Britten: Suite pour harpe
Benjamin Britten (1913-1976) aimait offrir des pièces à des amis ou collègues proches, comme en témoigne sa
Suite pour harpe, composée en 1969 pour Osian Ellis. " J'ai l'impression que c'est plutôt une écriture pour harpe du XVIIIe siècle mais, je ne sais comment, c'est ce qui m'est venu ", explique simplement le compositeur. En cinq mouvements complémentaires, la
Suite juxtapose technique et raffinement, magnifiant les possibilités lyriques, voire introspectives, de l'instrument (notamment dans le
Nocturne).
Lizotte: La Madone
Valérie Milot tenait à inclure ici
La Madone, véritable coup de cœur, œuvre composée expressément pour elle par son ancien professeur
Caroline Lizotte (1969- ). "
La Madone est un chant d'amour qui peint la contemplation de la mère à l'enfant, précise la compositrice. Grâce au va-et-vient des arpèges, aux grincements des cordes basses, on entend continuellement cette chaise berçante sur laquelle chante la maman. Ses propos sont tantôt doux, tantôt désemparés, à la fois remplis de fatigue et d'admiration. Vous savez… ces moments que vivent mère et nouveau-né. Tous deux finissent par s'assoupir dans la douceur des sons harmoniques, et dans la béatitude de s'appartenir l'un l'autre.

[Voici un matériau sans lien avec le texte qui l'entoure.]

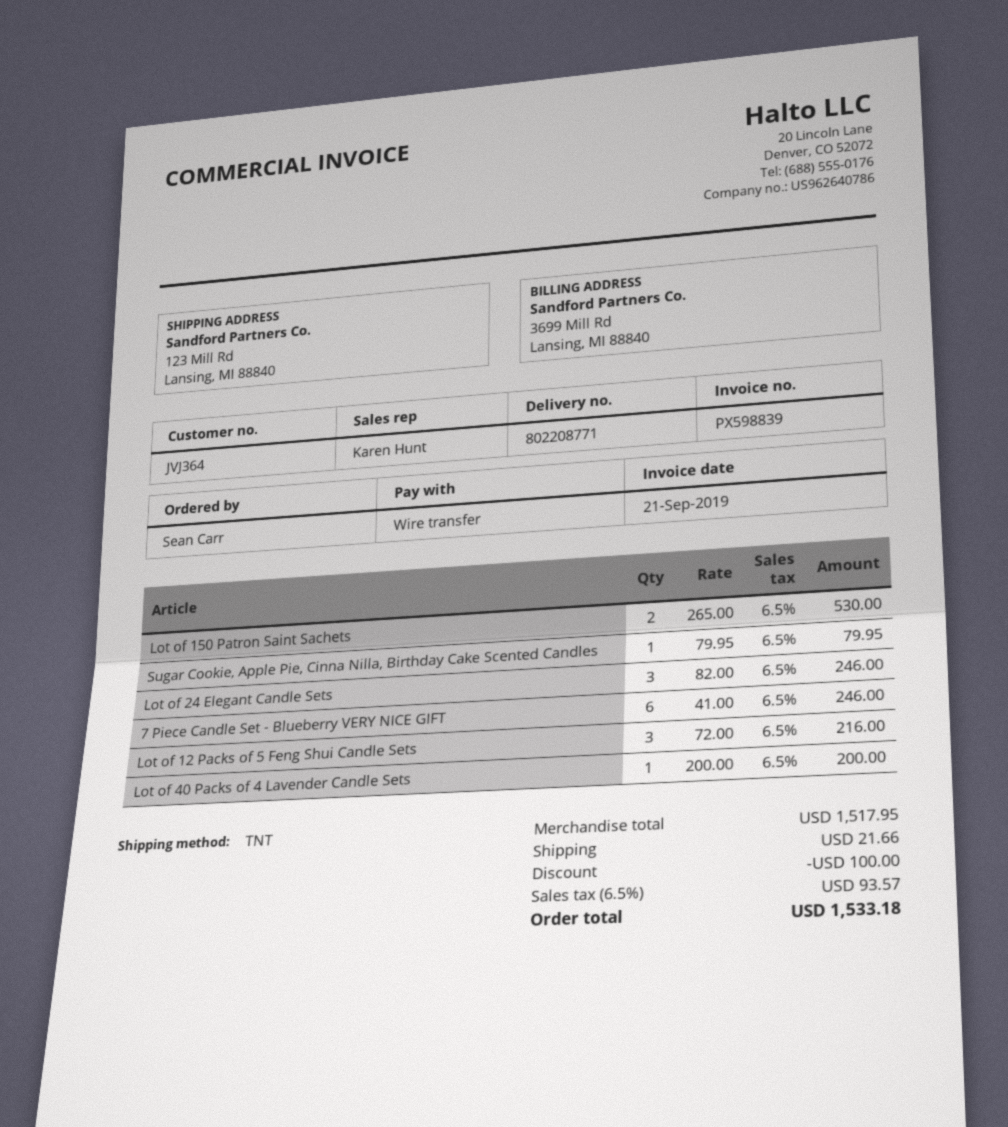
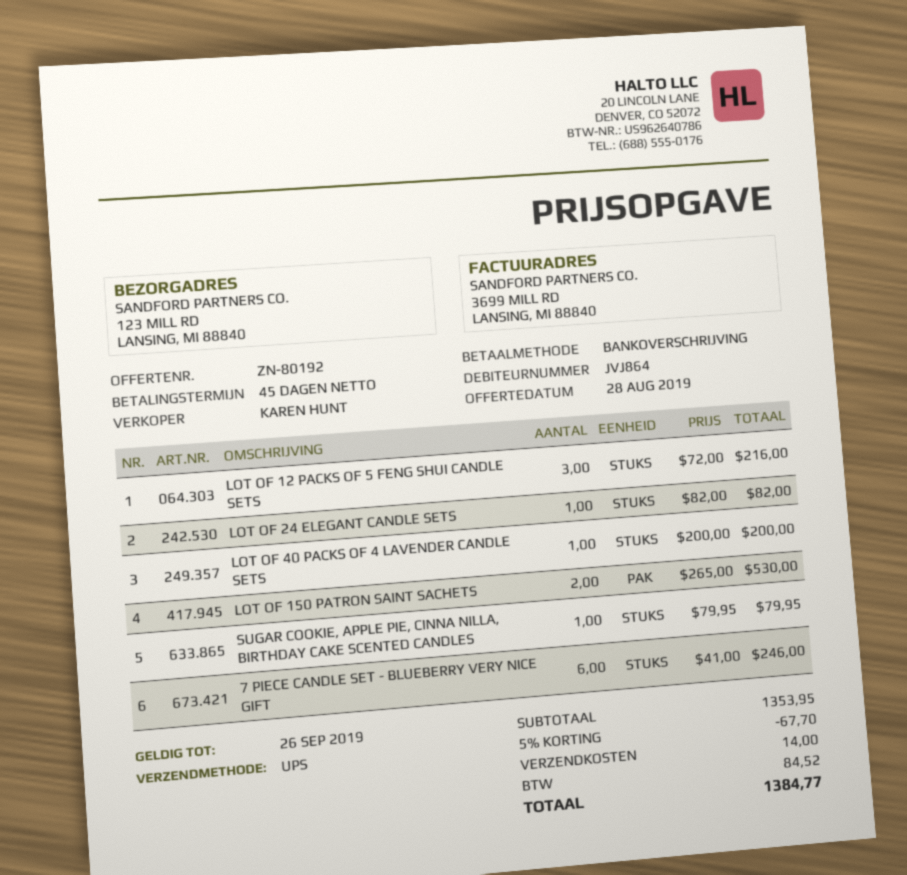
customer number: JVJ364 -> JVJ864
shipping method: TNT -> UPS
Lot of 24 Elegant Candle Sets: 3 x 82.00 = 246.00 -> 1 x 82.00 = 82.00
subtotal: 1517.95 -> 1353.95
discount: 100.00 -> 67.70
shipping: 21.66 -> 14.00
tax: 93.57 -> 84.52
total: 1533.18 -> 1384.77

La gestation de cette œuvre a connu deux naissances : le petit garçon d'une amie et collègue harpiste ; et ma propre fille, née à ma grande surprise le jour de Noël, jour où la Vierge a enfanté le Messie… Pour cette raison,
La Madone est dédiée à Isabelle Fortier, son fils Maxim, ma fille Alfrëde et moi-même. "
Ravel et Ginastera: Deux transcriptions pour harpe
Deux transcriptions complètent l'enregistrement, l'une de la célèbre
Pavane pour une infante défunte, œuvre de jeunesse de
Maurice Ravel (1875-1937), et l'autre, réalisée par Valérie Milot, de l'envoûtante
Milonga d'
Alberto Ginastera (1916-1983), un de ses compositeurs préférés.